Ayat tersebut mengandung spirit filantropi dalam Islam. Dua nilai
penting yang terkandung dalam spirit ayat filantropi di atas adalah bahwa zakat
dan selalu mengandung dimensi ganda. Dimensi kesalehan individual tercermin
dalam tazkiyat an nufus dalam zakat (penyucian dan pembersihan diri dan
harta) pada satu sisi, dan refleksi kesalehan sosial pada sisi lain seperti
empati dan solidaritas pada sisi yang lain. Zakat sebagai media tazkiyat an
nufus dalam konteks di atas diungkapkan dalam dua istilah yaitu
membersihkan dan menyucikan. Membersihkan dalam konteks ayat tersebut
mengandung makna bahwa zakat itu membersihkan muzakki (orang yang mengeluarkan
zakat) dari sifat kikir dan cinta yang berlebih-lebihan kepada harta benda.
Sungguhpun cinta terhadap harta merupakan tabiat manusia yang bersifat inborn
sebagaimana digambarkan dalam QS. Ali Imran [3]:14.
“Dijadikan indah dalam pandangan manusia kecintaan pada
apa-apa yang diingini, yaitu wanita-wanita, anak-anak, harta yang banyak dari
jenis emas, perak, kuda pilihan, binatang-binatang ternak dan sawah ladang.
Itulah kesenangan hidup di dunia, dan di sisi Allahlah tempat kembali yang baik
(surga).”
Sedangkan istilah menyucikan dalam ayat di atas
mengandung makna bahwa zakat memiliki satu kekuatan transformatif dalam
menyuburkan sifat-sifat kebaikan dalam hati muzakki dan harta benda yang mereka kembangkan menjadi suci
lantaran terbayar-bayarnya hak-hak orang lain yang melekat di dalamnya.
Nilai filantropi zakat lainnya adalah kepedulian dan
keadilan sosial kepada sesama manusia, terutama kepada mereka (asnaf) yang
menjadi sasaran (target group) filantropi dalam Islam, yaitu orang-orang
fakir, orang-orang miskin, pengurus-pengurus zakat, para mu'allaf yang dibujuk
hatinya, untuk (memerdekakan) budak, orang-orang yang berhutang, untuk jalan
Allah dan untuk mereka yang sedang dalam perjalanan.

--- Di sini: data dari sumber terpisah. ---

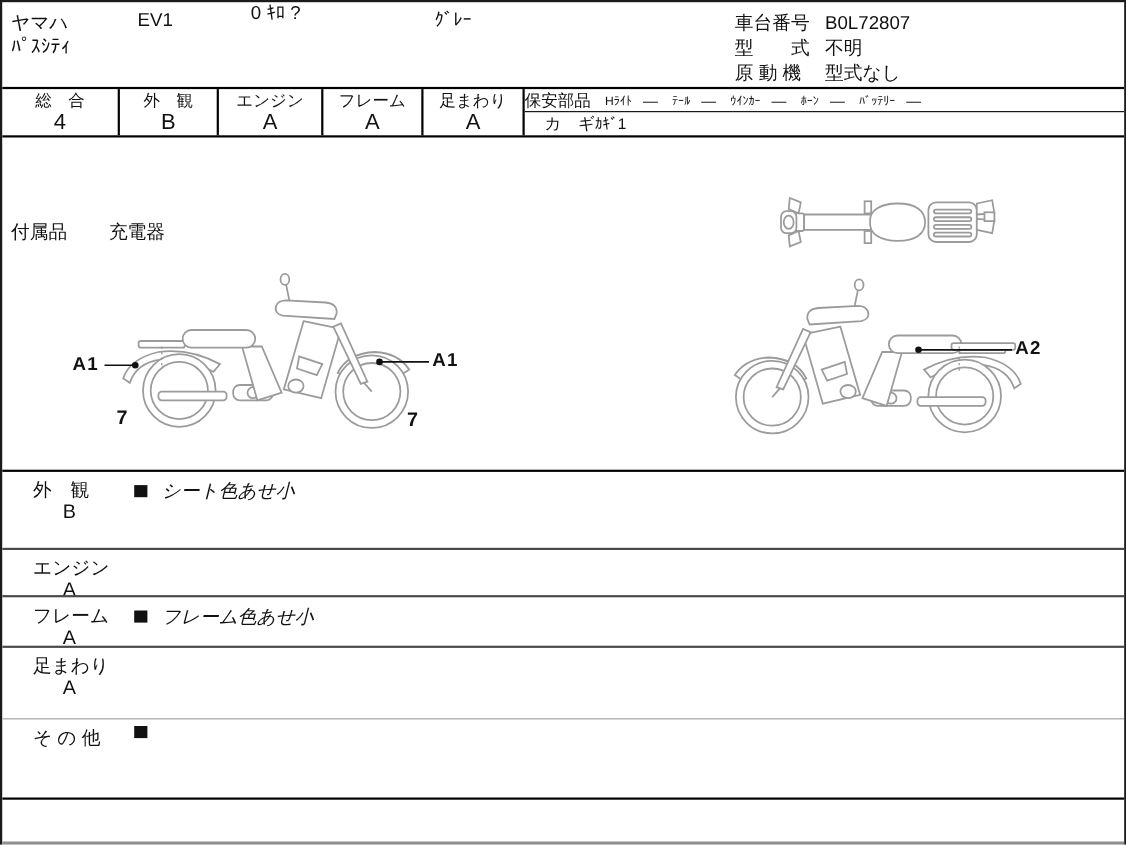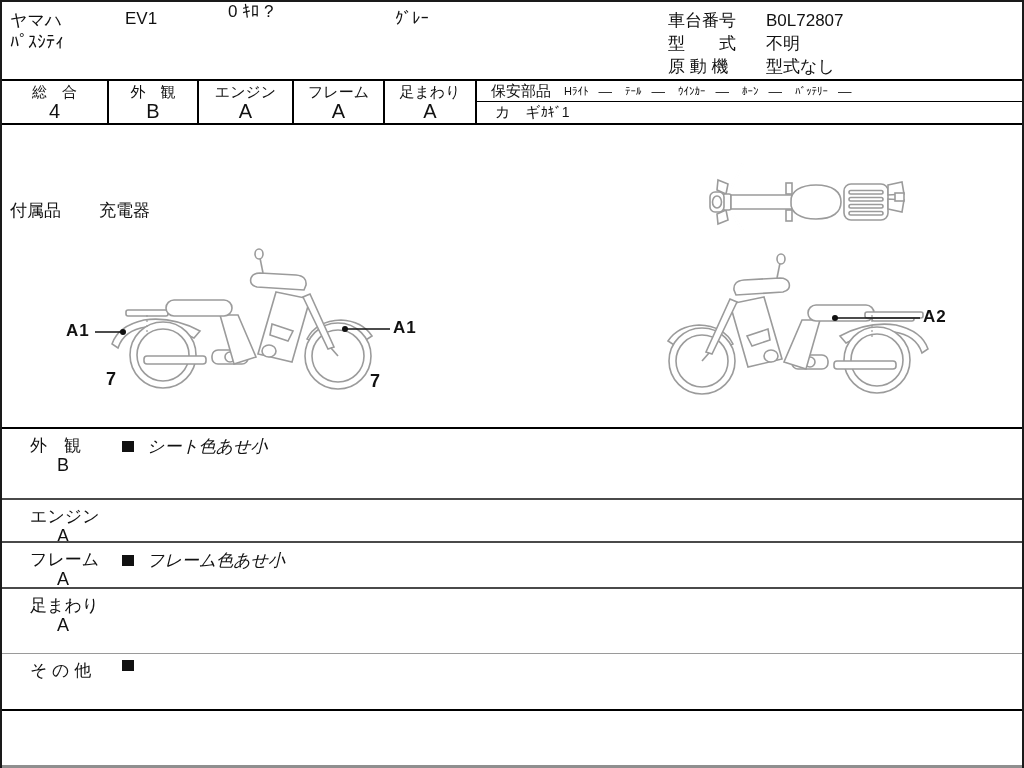"車台番号" .hrow { gap: 16px -> none }
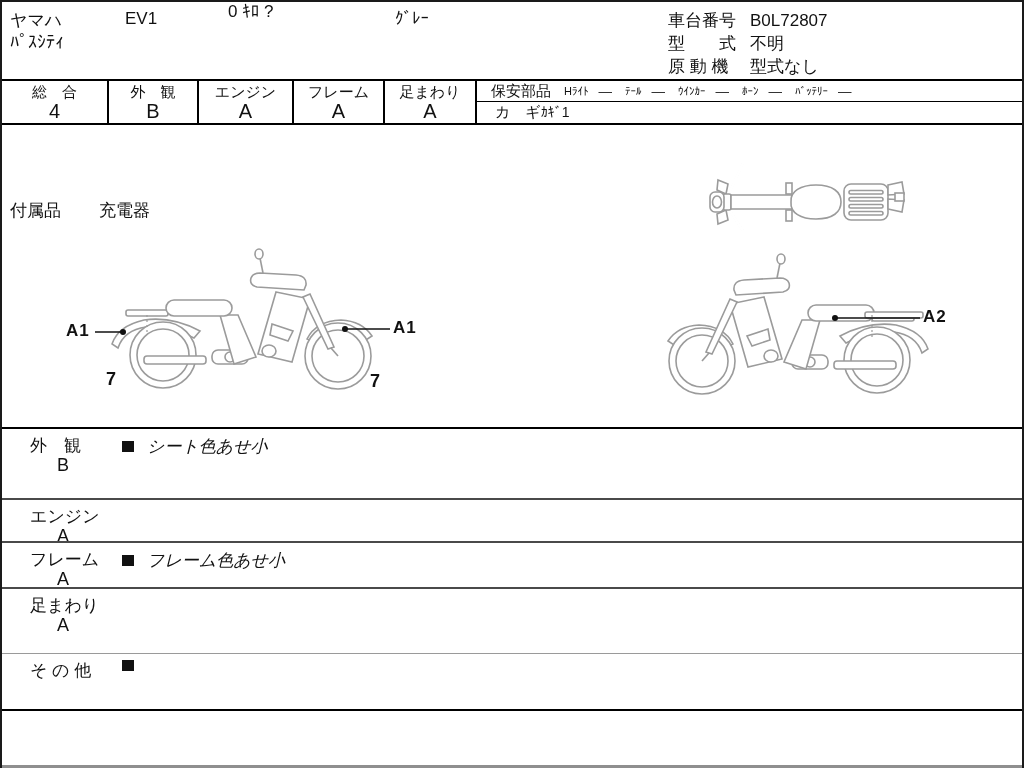"保安部品" .srow1 .slabel { padding-left: 14px -> 0 }
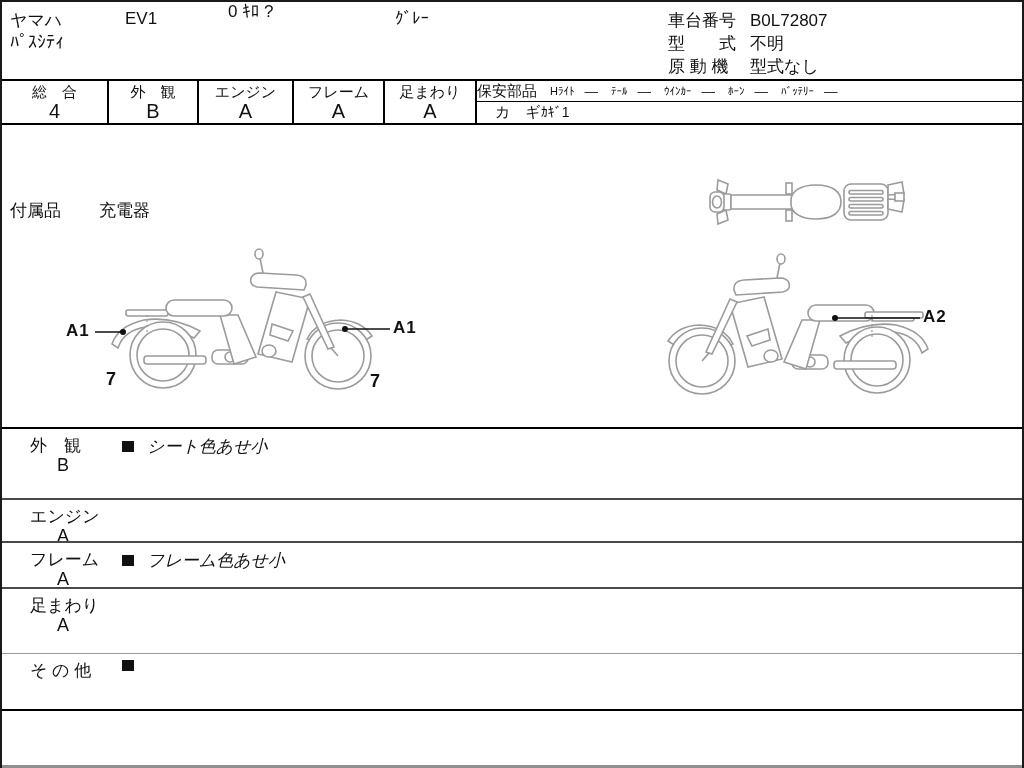"そ の 他" .r4 { height: 56px -> 72px }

Filantropisme zakat dalam dinamika dan perkembangannya
secara historis memainkan peran ganda, sebagai instrumen pelaksanaan kewajiban
ritual yang berorientasi pada kepentingan-kepentingan individual yang bersifat
vertikal (hablun min Allah) dalam rangka tazkiyat an nufus
sebagaimana dikatakan di atas pada satu sisi, juga sebagai instrumen ekonomi
transformatif, yaitu dalam memberdayakan ekonomi dan pemecahan permasalahan
kemiskinan umat pada satu sisi yang lain.